Managing databases is another task that should be simple -- keeping a database up and running is often too formidable a task and takes a team of DBAs. Data replication, data backup, database restarts, data restores -- all are key requirements of any enterprise-class DBMS and for simplicity reasons should happen as automatically and seamlessly as possible. In many systems, they are not. Developers are flocking to fully-managed serverless databases such as FaunaDB and DynamoDB.
The cloud adds another chaotic dimension to database operations. A cloud database must ensure availability and consistency, even in the shifting winds of the cloud: clock skew, virtual machine pauses, and unplanned outages. Legacy database management systems were built for another era, and few of the databases purpose built for the cloud have made operational simplicity a priority. Big clouds like Google or Amazon have little need to simplify infrastructure management, as they can always find an expert.
Successful companies adapt to changing business conditions quickly. They can update their customer applications to offer new, compelling features more quickly than their competitors. They can analyze data in real time to provide direction for changes in strategy, product, or services. They can improve existing systems in days or hours instead of the years or months that it used to take.
Systems need to be capable of performing well under existing business conditions, but also be mutable enough to allow companies to change what they do and how they do it quickly and easily. Data flexibility is the number-one driver for adopting new databases. A database that can handle flexible data (and impose constraints when necessary) allows developers to focus on the most important business logic.

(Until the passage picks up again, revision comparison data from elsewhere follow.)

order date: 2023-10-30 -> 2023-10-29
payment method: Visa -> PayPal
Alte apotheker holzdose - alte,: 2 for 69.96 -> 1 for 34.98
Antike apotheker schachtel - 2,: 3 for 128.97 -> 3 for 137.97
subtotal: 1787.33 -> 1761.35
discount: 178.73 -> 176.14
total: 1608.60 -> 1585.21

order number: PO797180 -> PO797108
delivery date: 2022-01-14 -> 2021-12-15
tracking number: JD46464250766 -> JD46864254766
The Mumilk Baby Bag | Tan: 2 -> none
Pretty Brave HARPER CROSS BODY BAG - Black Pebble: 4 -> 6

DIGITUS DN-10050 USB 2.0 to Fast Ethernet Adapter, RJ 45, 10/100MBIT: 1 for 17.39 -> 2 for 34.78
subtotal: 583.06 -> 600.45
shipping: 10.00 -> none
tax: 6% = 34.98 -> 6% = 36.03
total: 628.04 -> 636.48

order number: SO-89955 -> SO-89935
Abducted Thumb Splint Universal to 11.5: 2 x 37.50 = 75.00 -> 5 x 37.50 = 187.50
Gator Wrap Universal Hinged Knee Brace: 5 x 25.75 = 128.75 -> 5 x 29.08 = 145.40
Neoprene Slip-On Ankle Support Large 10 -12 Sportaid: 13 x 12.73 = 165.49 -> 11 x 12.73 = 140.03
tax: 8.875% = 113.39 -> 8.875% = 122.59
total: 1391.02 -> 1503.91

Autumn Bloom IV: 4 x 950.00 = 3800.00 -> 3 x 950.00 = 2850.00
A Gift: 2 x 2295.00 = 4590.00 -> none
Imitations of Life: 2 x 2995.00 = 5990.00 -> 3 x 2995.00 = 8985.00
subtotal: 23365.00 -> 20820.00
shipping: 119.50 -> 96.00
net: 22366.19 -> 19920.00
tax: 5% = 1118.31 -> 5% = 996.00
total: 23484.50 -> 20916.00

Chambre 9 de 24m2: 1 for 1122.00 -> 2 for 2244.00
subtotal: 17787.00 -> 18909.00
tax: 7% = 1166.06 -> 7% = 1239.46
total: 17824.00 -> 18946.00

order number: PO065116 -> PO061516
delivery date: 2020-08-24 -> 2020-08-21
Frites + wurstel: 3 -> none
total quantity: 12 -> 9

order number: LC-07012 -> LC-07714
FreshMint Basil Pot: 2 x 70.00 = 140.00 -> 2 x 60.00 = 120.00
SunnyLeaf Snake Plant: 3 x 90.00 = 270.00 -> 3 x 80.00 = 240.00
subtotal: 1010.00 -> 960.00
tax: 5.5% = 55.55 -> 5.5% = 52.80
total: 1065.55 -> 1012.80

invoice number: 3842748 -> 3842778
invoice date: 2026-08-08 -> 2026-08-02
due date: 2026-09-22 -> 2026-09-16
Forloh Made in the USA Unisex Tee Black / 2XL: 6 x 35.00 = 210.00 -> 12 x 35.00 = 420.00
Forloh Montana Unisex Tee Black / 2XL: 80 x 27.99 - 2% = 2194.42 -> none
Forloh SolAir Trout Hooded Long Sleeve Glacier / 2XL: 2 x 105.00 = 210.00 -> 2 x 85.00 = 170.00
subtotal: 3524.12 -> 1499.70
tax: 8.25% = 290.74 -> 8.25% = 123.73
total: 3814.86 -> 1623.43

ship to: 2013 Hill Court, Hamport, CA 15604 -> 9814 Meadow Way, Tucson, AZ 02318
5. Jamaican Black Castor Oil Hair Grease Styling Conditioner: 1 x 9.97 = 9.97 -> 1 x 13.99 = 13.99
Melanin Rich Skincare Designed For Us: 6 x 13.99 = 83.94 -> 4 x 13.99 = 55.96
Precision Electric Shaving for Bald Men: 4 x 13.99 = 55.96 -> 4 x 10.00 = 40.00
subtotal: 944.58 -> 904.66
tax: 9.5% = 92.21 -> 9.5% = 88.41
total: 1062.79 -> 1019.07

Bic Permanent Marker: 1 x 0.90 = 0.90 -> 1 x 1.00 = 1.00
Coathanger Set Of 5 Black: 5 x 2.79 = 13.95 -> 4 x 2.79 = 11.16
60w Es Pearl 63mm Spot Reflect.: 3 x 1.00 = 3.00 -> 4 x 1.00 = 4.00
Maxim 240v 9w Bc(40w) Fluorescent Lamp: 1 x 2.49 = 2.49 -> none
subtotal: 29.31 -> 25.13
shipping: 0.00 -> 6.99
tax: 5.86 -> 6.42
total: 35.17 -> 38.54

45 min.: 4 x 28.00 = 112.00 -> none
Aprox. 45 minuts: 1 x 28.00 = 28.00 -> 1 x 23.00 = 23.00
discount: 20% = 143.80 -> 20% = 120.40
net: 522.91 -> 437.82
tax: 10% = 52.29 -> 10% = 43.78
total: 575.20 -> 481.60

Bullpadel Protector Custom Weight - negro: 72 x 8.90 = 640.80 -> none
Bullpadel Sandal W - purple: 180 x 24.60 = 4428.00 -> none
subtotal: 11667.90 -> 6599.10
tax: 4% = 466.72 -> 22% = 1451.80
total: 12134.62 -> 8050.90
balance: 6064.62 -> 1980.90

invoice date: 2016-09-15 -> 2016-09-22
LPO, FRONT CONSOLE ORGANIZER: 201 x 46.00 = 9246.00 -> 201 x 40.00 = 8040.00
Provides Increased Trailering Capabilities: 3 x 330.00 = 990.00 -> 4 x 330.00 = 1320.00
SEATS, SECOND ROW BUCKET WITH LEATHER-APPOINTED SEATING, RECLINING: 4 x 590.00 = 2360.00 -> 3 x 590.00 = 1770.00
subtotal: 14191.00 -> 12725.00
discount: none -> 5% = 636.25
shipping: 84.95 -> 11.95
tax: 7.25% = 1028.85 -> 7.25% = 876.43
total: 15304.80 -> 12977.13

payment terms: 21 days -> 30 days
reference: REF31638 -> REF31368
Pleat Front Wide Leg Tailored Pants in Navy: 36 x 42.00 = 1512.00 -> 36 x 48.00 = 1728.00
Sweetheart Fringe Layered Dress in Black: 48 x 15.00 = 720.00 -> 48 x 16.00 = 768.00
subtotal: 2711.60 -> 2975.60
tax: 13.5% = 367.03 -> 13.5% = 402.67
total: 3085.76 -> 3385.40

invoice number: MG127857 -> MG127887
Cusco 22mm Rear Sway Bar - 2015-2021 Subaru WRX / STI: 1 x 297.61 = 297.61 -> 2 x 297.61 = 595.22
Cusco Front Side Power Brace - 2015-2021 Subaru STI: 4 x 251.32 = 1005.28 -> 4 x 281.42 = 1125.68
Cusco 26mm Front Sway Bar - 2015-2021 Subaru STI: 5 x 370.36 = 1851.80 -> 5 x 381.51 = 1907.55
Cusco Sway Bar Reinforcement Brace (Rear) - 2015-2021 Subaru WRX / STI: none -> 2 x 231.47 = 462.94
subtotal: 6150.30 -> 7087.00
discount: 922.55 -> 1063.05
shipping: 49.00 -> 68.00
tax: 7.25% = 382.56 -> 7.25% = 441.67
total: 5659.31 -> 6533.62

The cloud transformation is part of that. Instead of buying a data center's worth of servers and network equipment (and amortizing over a decade), they can now register for new services from a cloud vendor and have a brand-new data infrastructure fully implemented in a few minutes and change it every day if they wish.
Applications need agility, too, which includes the way they access and manipulate data in a database. Perhaps you need a relational model for one application but a graph model makes more sense for another application. If your database has the flexibility to support both types of queries, you have the agility to change how you deal with your data at the application level (which can be fast) rather than at the database level (which can be a long, slow, and complex process).
Database security breaches continue to be front page news. Most of the breaches seem to be due to lapses in judgment or procedure rather than due to structural flaws in the software, unless you consider a default setting of no security as a structural flaw. Some databases were designed in a different age, when those databases were strictly internal use tools, so the provider often left it as an exercise for the user to implement strong security if they wanted it.
For example, we hear about a new data breach due to unsecure MongoDB configurations almost every day. The companies that deployed those databases pay the price when bad actors discover their sites and hold the data for ransom. Security needs to be strong and it needs to be automatic, not an afterthought that can be overlooked in the rush to get it into production.
Digital transformation is a constant today. There are certain capabilities that data systems should possess to make the current phase of transformation as seamless as possible. Cloud-native design, support for global scalability, simplicity in operation and application development, system maturity and all the corresponding characteristics, and (last but certainly not least) security, are all critical for today's successful data-driven companies.